Поняв, что ему не удается привести парня в чувство, начальник УГРО передал его в руки двух сотрудников, приказал отвезти в свой кабинет и проследить за ним.

Только спустя два часа Косматенко вернулся в управление. Когда он вошел к себе, сидевший на подоконнике у распахнутого окна Юра спрыгнул на пол и застыл с вопросительным выражением на лице.

Капитан молча прошел к своему деревянному потертому стулу, уселся и, опустив голову, уставился в крышку стола. Юра некоторое время смотрел на него, затем решился заговорить.

– Я…

Косматенко резко поднял голову и рявкнул:

– Рот закрой! Ты вообще соображаешь, что натворил? Ладно, я – втык получил за твои художества и еще получу, но ты-то – сядешь!

– За что?! – искренне не понял Юра.

– За убийство, родной, за убийство!

Самохин даже задохнулся от возмущения.
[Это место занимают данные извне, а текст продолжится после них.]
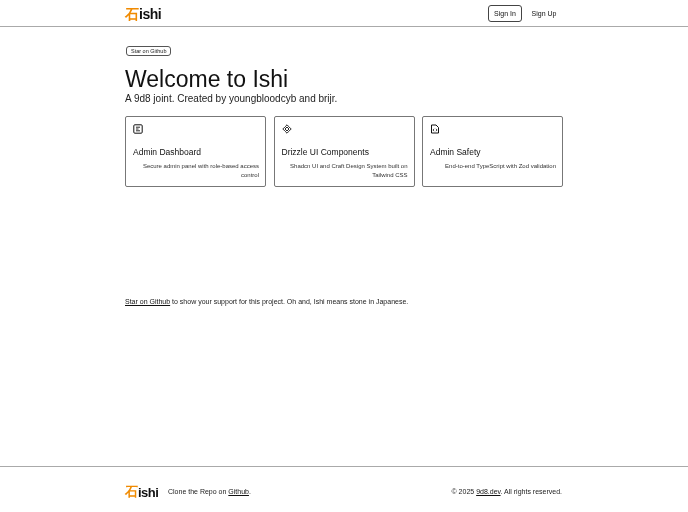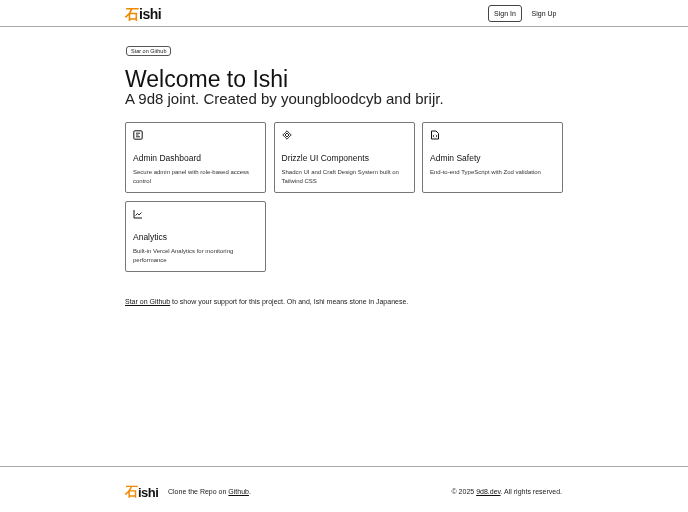--- a/index.html
+++ b/index.html
@@ -6,22 +6,22 @@
   html, body { width: 688px; height: 512px; background: #fff; overflow: hidden; }
   body { font-family: "Liberation Sans", "DejaVu Sans", sans-serif; color: #111; position: relative; }
   .header { position: absolute; top: 0; left: 0; width: 688px; height: 27px; border-bottom: 1.5px solid #aaa; }
   .logo { position: absolute; top: 6px; left: 125px; display: flex; align-items: center; height: 16px; }
   .logo .kanji { color: #f08a00; font-weight: bold; font-size: 14px; line-height: 16px; font-family: "DejaVu Sans", sans-serif; }
   .logo .word { font-weight: bold; font-size: 14px; line-height: 16px; letter-spacing: -0.5px; margin-left: 0px; color: #111; }
   .signin { position: absolute; top: 5px; left: 488px; width: 34px; height: 17px; border: 1px solid #444; border-radius: 3px; font-size: 7px; line-height: 15px; text-align: center; color: #111; }
   .signup { position: absolute; top: 5px; left: 528px; width: 32px; height: 17px; font-size: 7px; line-height: 17px; text-align: center; color: #111; }
   .badge { position: absolute; top: 46px; left: 126px; height: 10px; padding: 0 4px; border: 1px solid #555; border-radius: 3px; font-size: 5.5px; line-height: 8px; color: #222; }
   .title { position: absolute; top: 68px; left: 125px; font-size: 23px; line-height: 22px; color: #111; }
-  .subtitle { position: absolute; top: 93px; left: 125px; font-size: 15px; line-height: 12px; color: #222; text-align: center; }
-  .grid { position: absolute; top: 122px; left: 125px; width: 426px; display: grid; grid-template-columns: 141px 141px 141px; column-gap: 7.5px; row-gap: 7.5px; }
+  .subtitle { position: absolute; top: 93px; left: 125px; font-size: 10px; line-height: 12px; color: #222; text-align: center; }
+  .grid { position: absolute; top: 116px; left: 125px; width: 426px; display: grid; grid-template-columns: 141px 141px 141px; column-gap: 7.5px; row-gap: 7.5px; text-align: right; }
   .card { height: 71px; border: 1px solid #777; border-radius: 2px; padding: 7px 7px; position: relative; }
   .card .icon { width: 10px; height: 10px; display: block; }
   .card .ctitle { position: absolute; top: 30px; left: 7px; font-size: 8.5px; line-height: 11px; color: #111; }
   .card .cdesc { position: absolute; top: 45px; left: 7px; right: 6px; font-size: 6px; line-height: 9px; color: #333; }
   .promo { position: absolute; top: 297px; left: 125px; font-size: 7px; line-height: 10px; color: #222; }
   .promo a { color: #111; text-decoration: underline; }
   .footer { position: absolute; top: 466px; left: 0; width: 688px; height: 46px; border-top: 1.5px solid #aaa; }
   .flogo { position: absolute; top: 18px; left: 125px; display: flex; align-items: center; height: 14px; }
   .flogo .kanji { color: #f08a00; font-weight: bold; font-size: 13px; font-family: "DejaVu Sans", sans-serif; }
   .flogo .word { font-weight: bold; font-size: 13px; letter-spacing: -0.5px; color: #111; }
@@ -62,28 +62,20 @@
     <div class="cdesc">Shadcn UI and Craft Design System built on Tailwind CSS</div>
   </div>
   <div class="card">
     <svg class="icon" viewBox="0 0 10 10">
         <path d="M1.5 1h4.5l2.5 2.5V9h-7Z" fill="none" stroke="#111" stroke-width="1"></path>
         <path d="M4 4.8L3 6L4 7.2M6 4.8L7 6L6 7.2" fill="none" stroke="#111" stroke-width="0.8"></path>
       </svg>
     <div class="ctitle">Admin Safety</div>
     <div class="cdesc">End-to-end TypeScript with Zod validation</div>
   </div>
-  <div class="card">
-    <svg class="icon" viewBox="0 0 10 10">
-        <path d="M1 1v8h8" fill="none" stroke="#111" stroke-width="1"></path>
-        <path d="M2.5 6.5L4.5 4.5L6 6L8.5 3.5" fill="none" stroke="#111" stroke-width="0.9"></path>
-      </svg>
-    <div class="ctitle">Analytics</div>
-    <div class="cdesc">Built-in Vercel Analytics for monitoring performance</div>
-  </div>
 </div>
 
 <p class="promo"><a>Star on Github</a><span> to show your support for this project. Oh and, Ishi means stone in Japanese.</span></p>
 
 <div class="footer">
   <div class="flogo">
     <span class="kanji">石</span>
     <span class="word">ishi</span>
   </div>
   <p class="fclone"><span>Clone the Repo on </span><a>Github</a><span>.</span></p>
Он действительно не чувствовал за собой вины и крикнул в ярости:

– Так он же убийца и меня пытался убить!

Капитан только безнадежно махнул рукой.

– Баран ты малолетний! Его что – суд убийцей признал? Нет! Максимум, что ему могли вменить, это тяжкие телесные: друг-то твой не сразу, а в больнице умер. А возле общаги – не он на тебя напал, а ты! Думаешь, второй свидетель будет молчать на следствии? Не будет, свалит все на тебя. Так что по всем раскладам получается, что тарахтеть тебе, как медному котелку!
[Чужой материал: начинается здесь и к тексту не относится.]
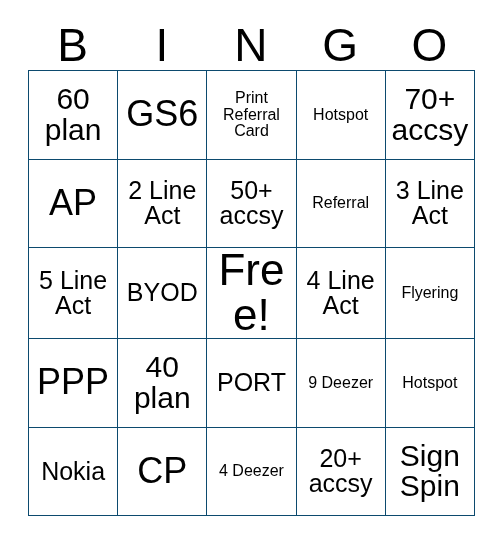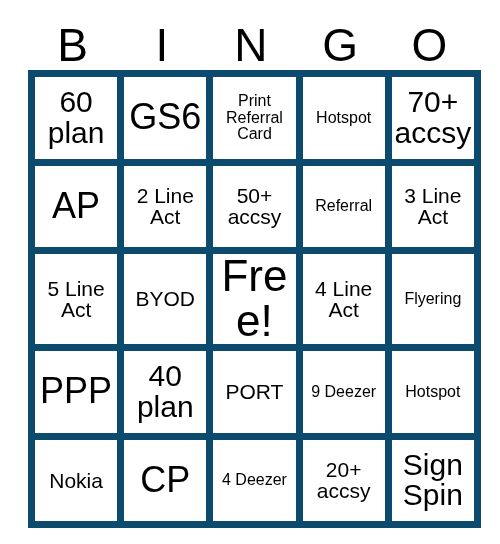--- a/index.html
+++ b/index.html
@@ -48,37 +48,37 @@
 
   
   .bingo-grid {
     width: 446px;
     border-collapse: collapse;
     table-layout: fixed;
   }
   .bingo-grid td {
     width: 89.2px;
     height: 88.6px;
-    border: 7px solid #0c4a6e;
+    border: 1px solid #0c4a6e;
     text-align: center;
     vertical-align: middle;
     padding: 0 1px;
     overflow: hidden;
     box-sizing: border-box;
   }
   .cell-inner {
     display: block;
     line-height: 1.02;
     word-break: break-word;
   }
 
   
   .sz-xl  { font-size: 36px; }
   .sz-lg  { font-size: 30px; }
-  .sz-md  { font-size: 21px; }
+  .sz-md  { font-size: 25px; }
   .sz-sm  { font-size: 16px; }
 
   .free-cell .cell-inner { font-size: 44px; }
 </style>
 </head>
 <body>
 
 <div id="card-root">
 
   <div class="bingo-header">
От несправедливости такой перспективы Юрке стало горько и обидно, так обидно, что он едва не разревелся, как в детстве. Да еще разбитые до крови костяшки пальцев начали жутко болеть…

Как же так? Полчаса назад он чувствовал себя почти героем, который сумел отомстить за смерть товарища, задержал бандитов. И пусть один из них умер при задержании – так на то он и бандит! А со слов капитана выходит, что это он, Юрка, бандит и убийца, который напал на прохожих.

– Как же так получается? – обреченным голосом спросил он.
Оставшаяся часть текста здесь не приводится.